Neck-shaft angle varies among the published studies on NL and fracture risk. In every comparison study except those of Cody and Nahigian² (a CT study) and Ferris et al.¹ (where the hips were held in maximum internal rotation), the NSA is larger in the fracture-prone group. This is consistent with the hypothesis that generally, these patients were imaged in a relatively externally rotated position, given that external rotation increases apparent NSA.²² The measurements of NSA reported by Boonen et al.⁴ and Peacock et al.⁵ are notably smaller than others, including our own.

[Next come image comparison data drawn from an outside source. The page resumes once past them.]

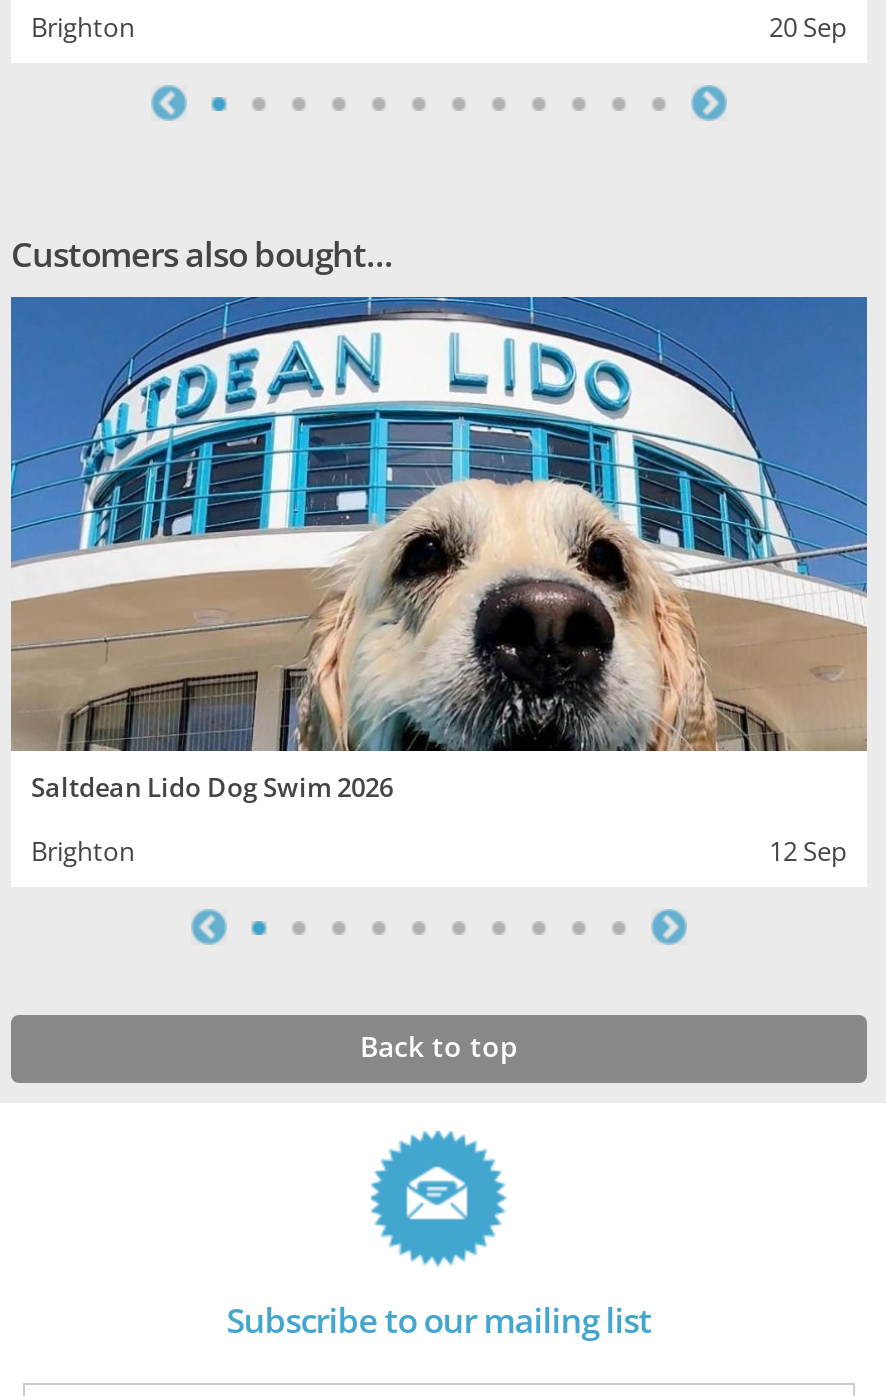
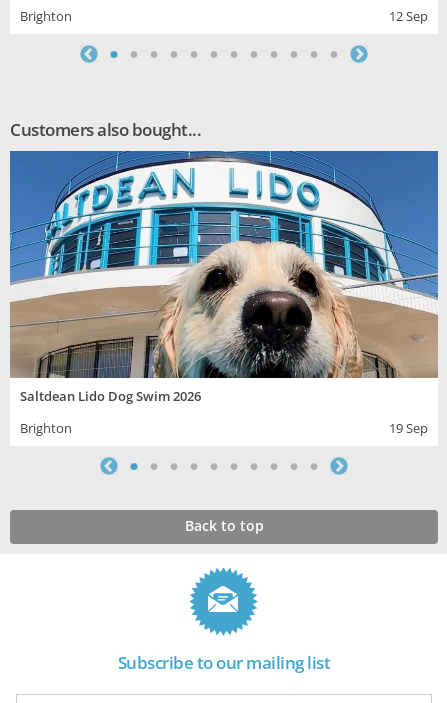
- 20 Sep
+ 12 Sep

- 12 Sep
+ 19 Sep
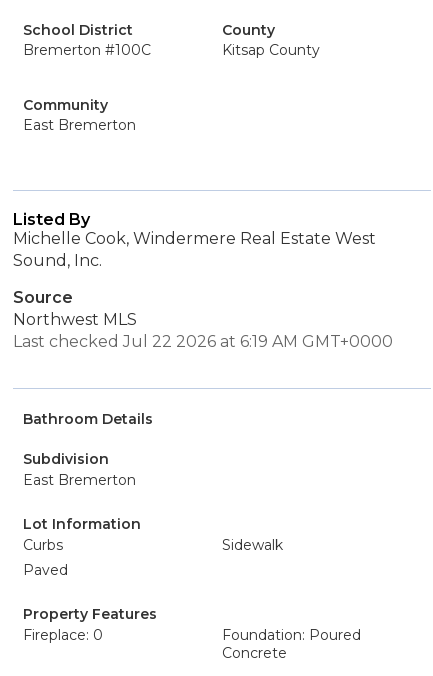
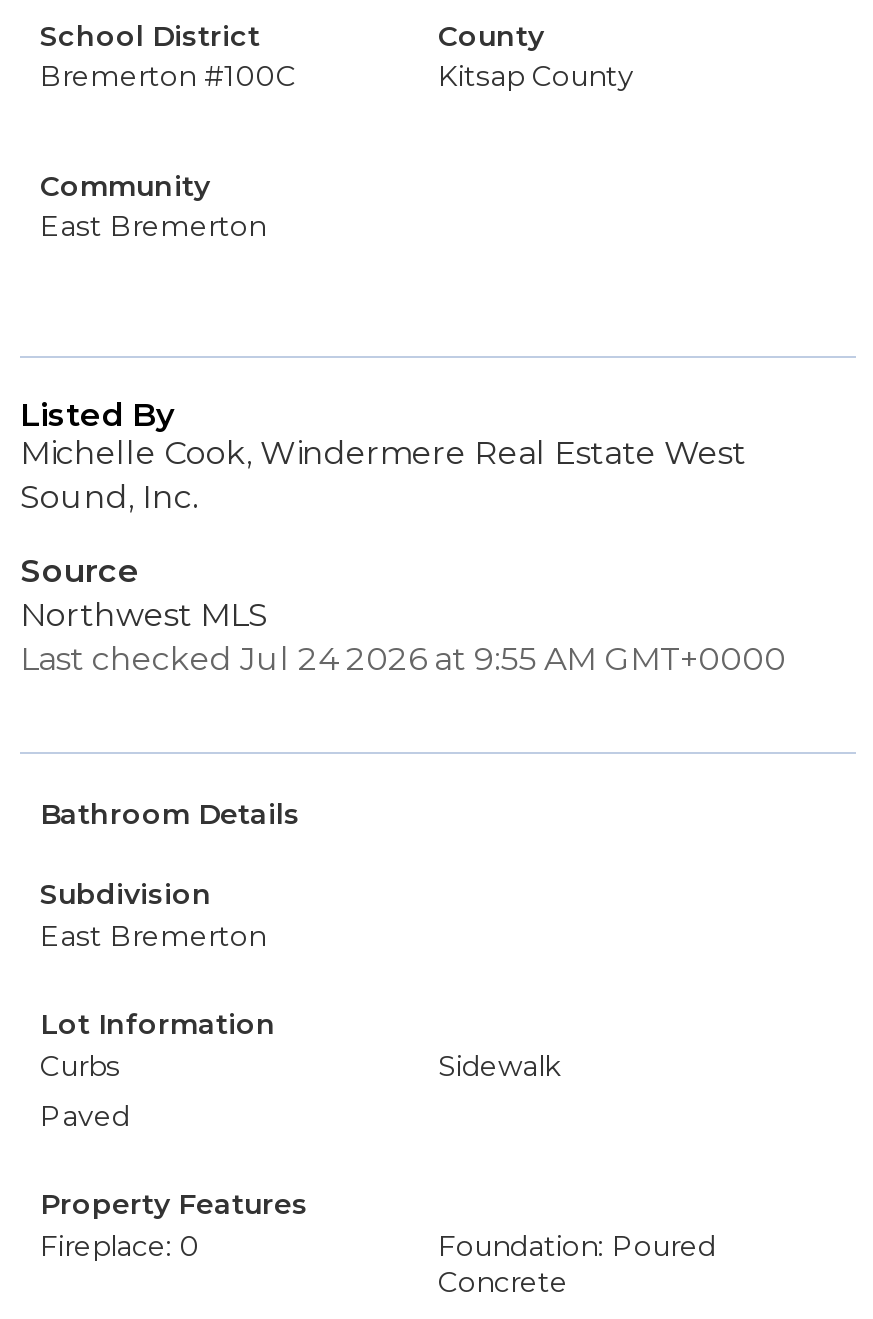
- Last checked Jul 22 2026 at 6:19 AM GMT+0000
+ Last checked Jul 24 2026 at 9:55 AM GMT+0000
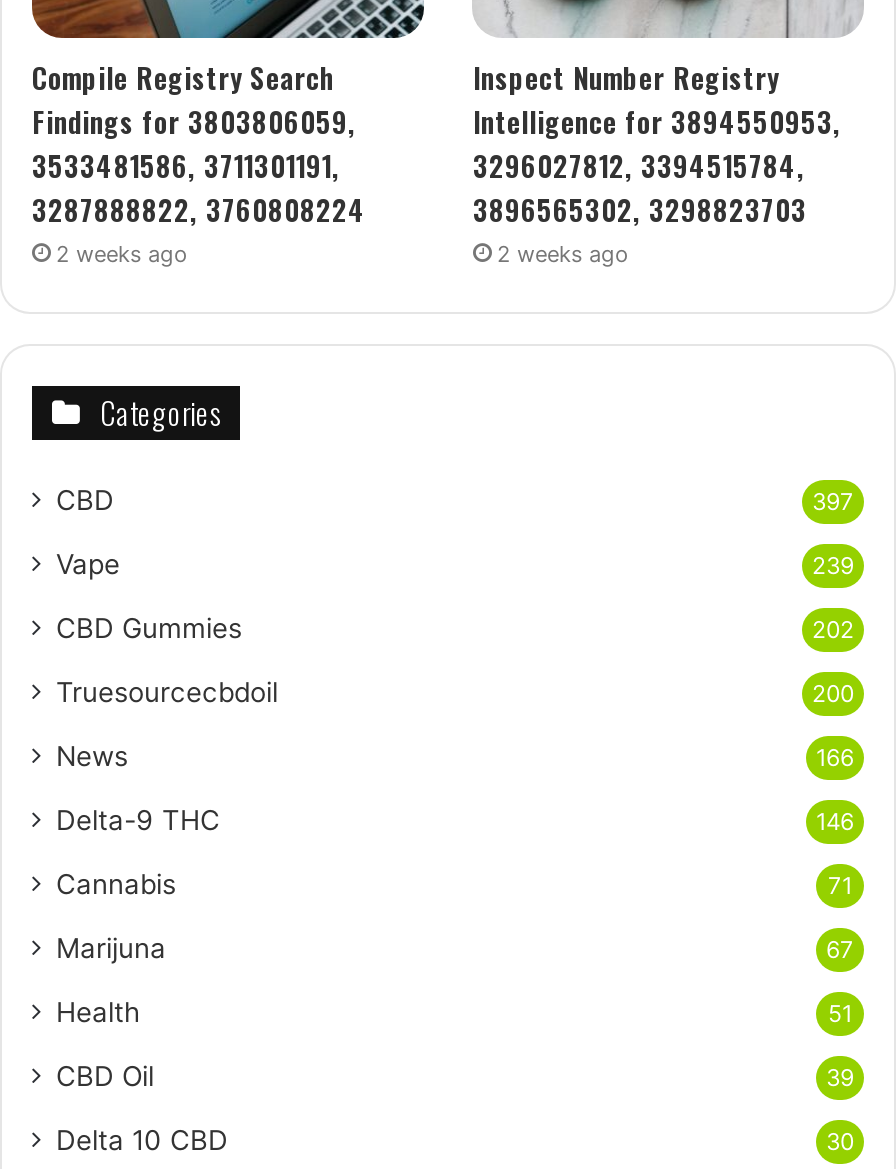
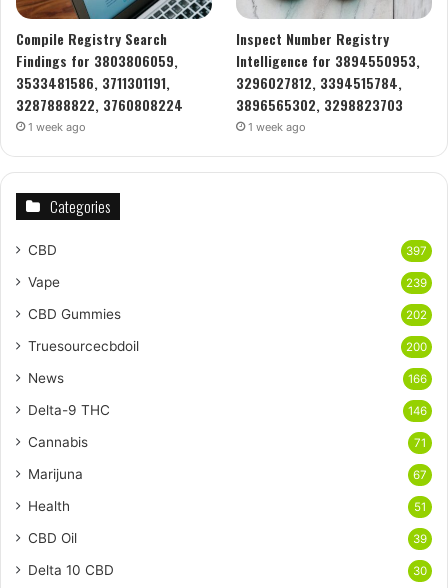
- 2 weeks ago
+ 1 week ago

- 2 weeks ago
+ 1 week ago
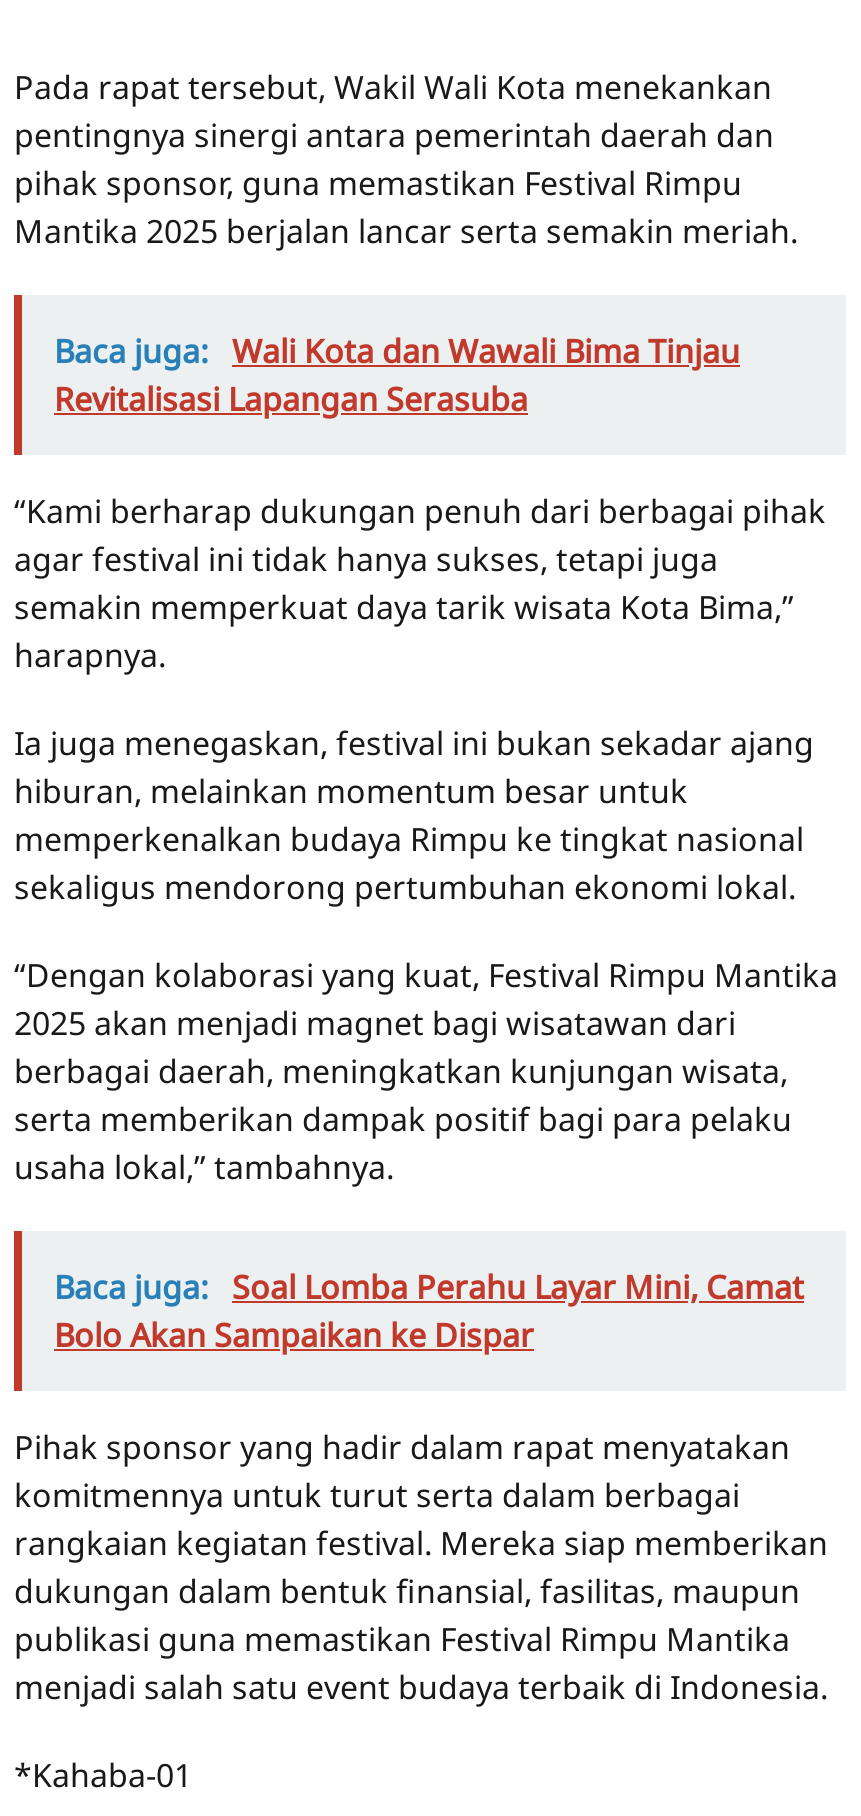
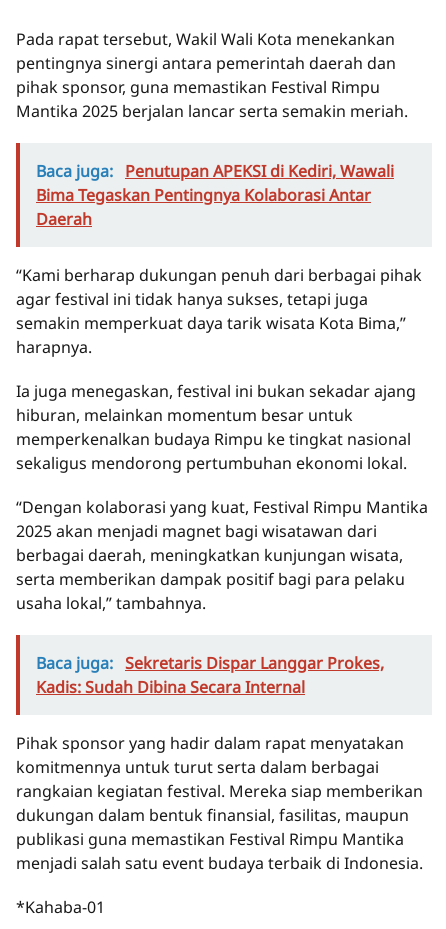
- Baca juga: Wali Kota dan Wawali Bima Tinjau
- Revitalisasi Lapangan Serasuba
+ Baca juga: Penutupan APEKSI di Kediri, Wawali
+ Bima Tegaskan Pentingnya Kolaborasi Antar
+ Daerah

- Baca juga: Soal Lomba Perahu Layar Mini, Camat
- Bolo Akan Sampaikan ke Dispar
+ Baca juga: Sekretaris Dispar Langgar Prokes,
+ Kadis: Sudah Dibina Secara Internal
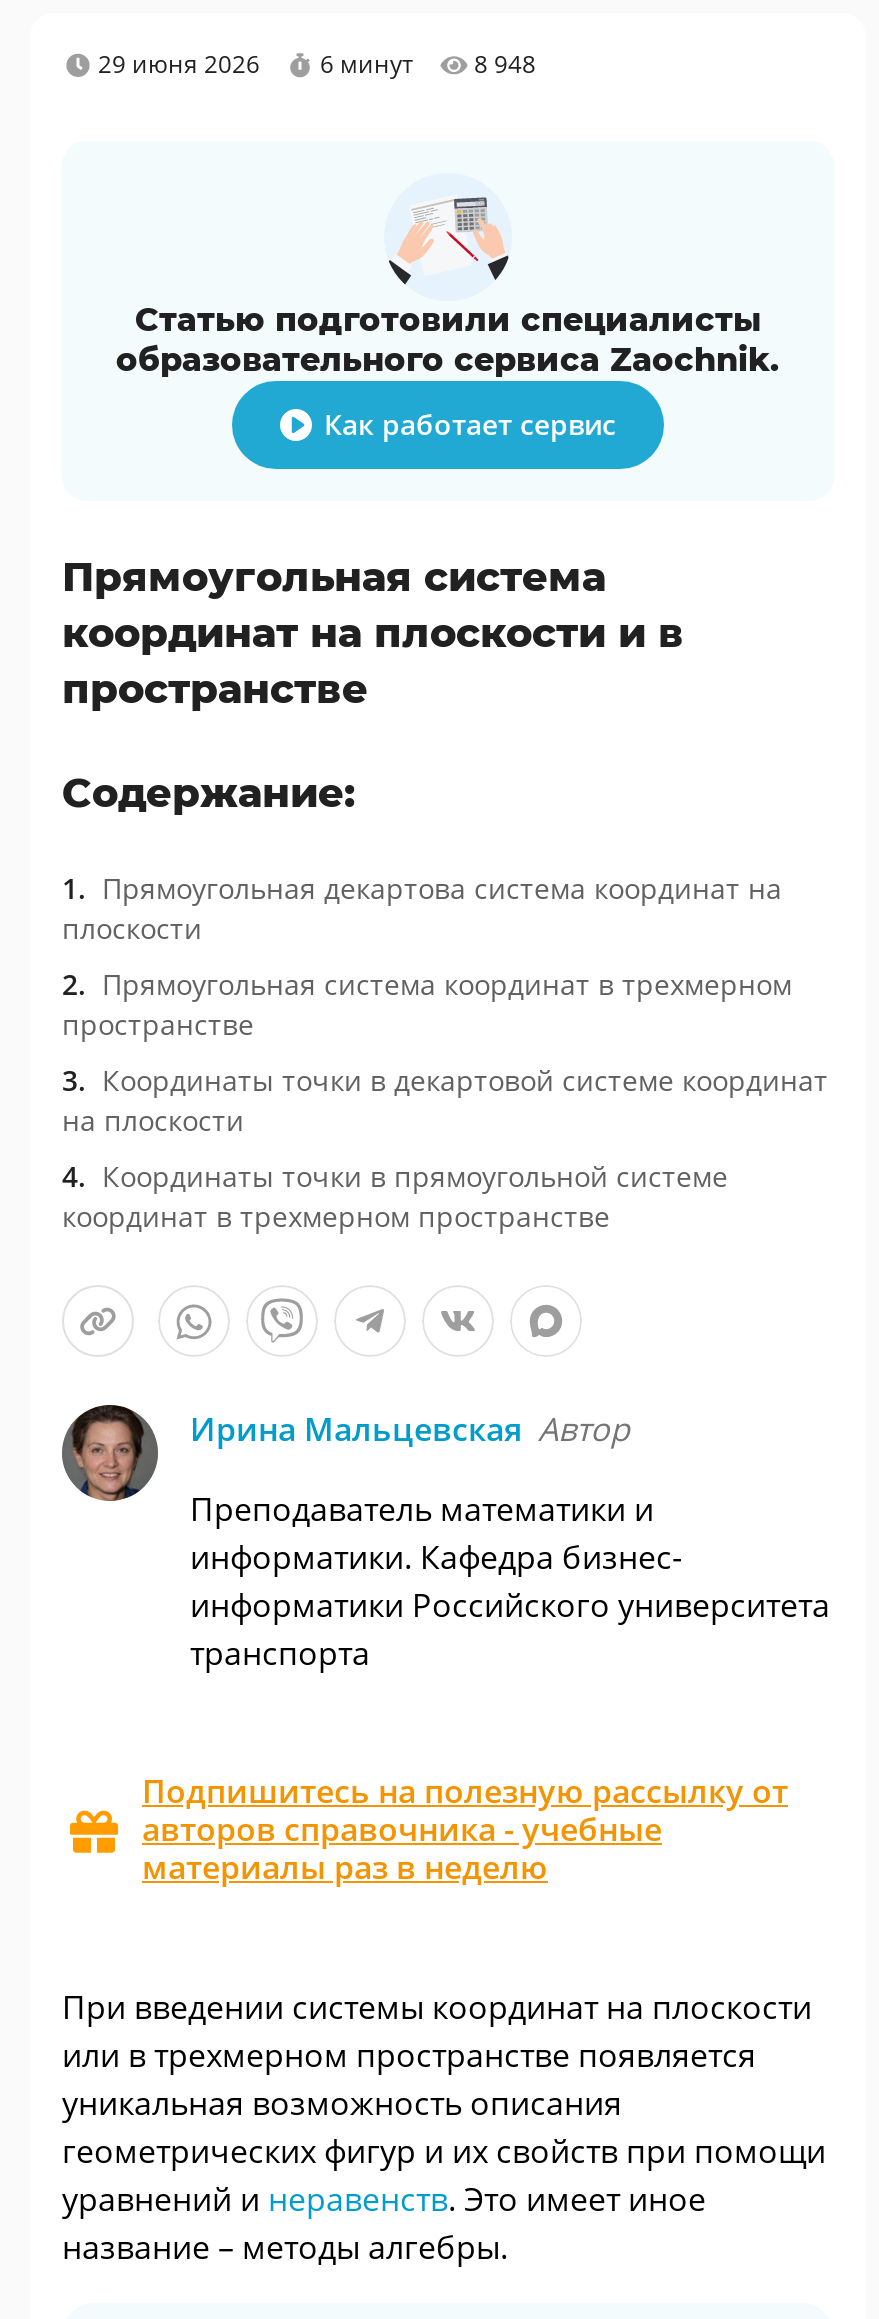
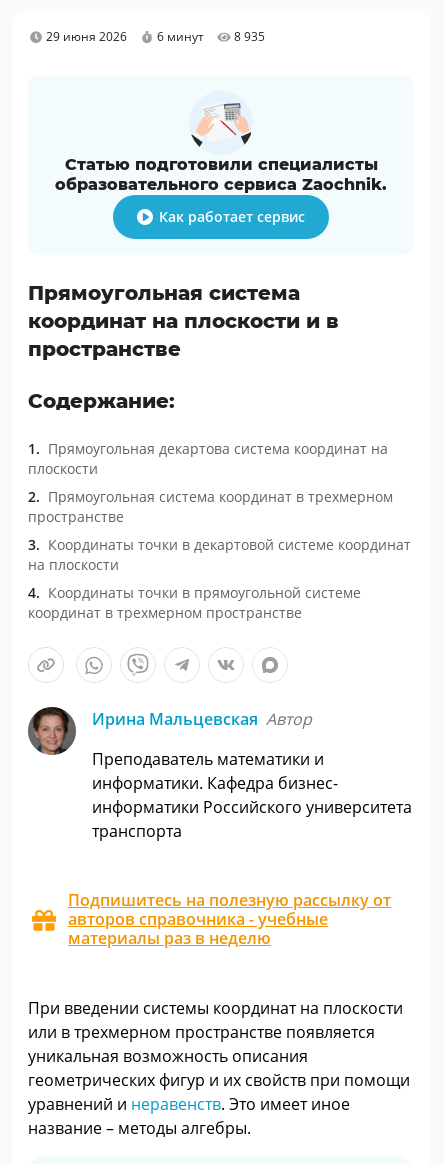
- 29 июня 2026 6 минут 8 948
+ 29 июня 2026 6 минут 8 935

As with the NL/width values, such variation is difficult to explain, and again raises the possibility that methods of measurement as well as positioning are not adequately standardized.

As other studies have reported,^{2, 23} femoral head and NDs were significantly larger in the fracture group, but the head/ND ratio was equivalent between groups. Other length measurements (SD, NLs, distance to the midline, and trochanteric width) were also slightly (although not significantly) larger in the fracture group, which suggests that these subjects simply had larger bones than did the controls. When Cody et al.² normalized HD to femoral shaft length, their fracture and control groups were equivalent. Another possibility is that osteoporosis is associated with a general dilatation of the femur, which heretofore was ascribed simply to aging.

People with osteoarthritis of the hip have a low risk of fracture²⁶ and may be over-represented in control groups. Some studies have suggested that proximal femoral anatomy may be different in subjects with primary osteoarthritis.^{21, 27} Karlsson et al.¹³ speculated that joint space narrowing in arthritic subjects may artificially shorten the hip axis in controls. In this study, significant differences were not found among controls with osteoarthritis, rheumatoid arthritis, and secondary arthritis. This finding does not necessarily contradict reports which state that osteoarthritic hips are different, because all of our measurements were taken from the uninvolved, radiographically normal hip in subjects admitted for replacement of the opposite side.

The clearest risk for fracture is age-related osteoporosis.²⁸ Thinner cortices in the femoral shaft and neck have been observed by other investigators.^{5, 23} This phenomenon is somewhat independent of bone mass and thus may help predict risk. We found that the difference is even greater when cortical thickness was scaled to shaft, neck, and HDs. Chronic illness may also affect cortical thickness, which was reduced in the rheumatoid patients. This illustrates the limitations of studies based on chronically ill subjects or cadaver bones.

On the basis of this study, we conclude that femoral NL does not necessarily change hip fracture risk. Thinning of the cortical shell from within may be the anatomic process that places these subjects at increased risk. Small increases in length of the hip axis in fracture studies could be an artifact of positioning, and future studies should adopt strict criteria for a standard position, defining abduction and rotation as well as an error value for linear and angular measurements.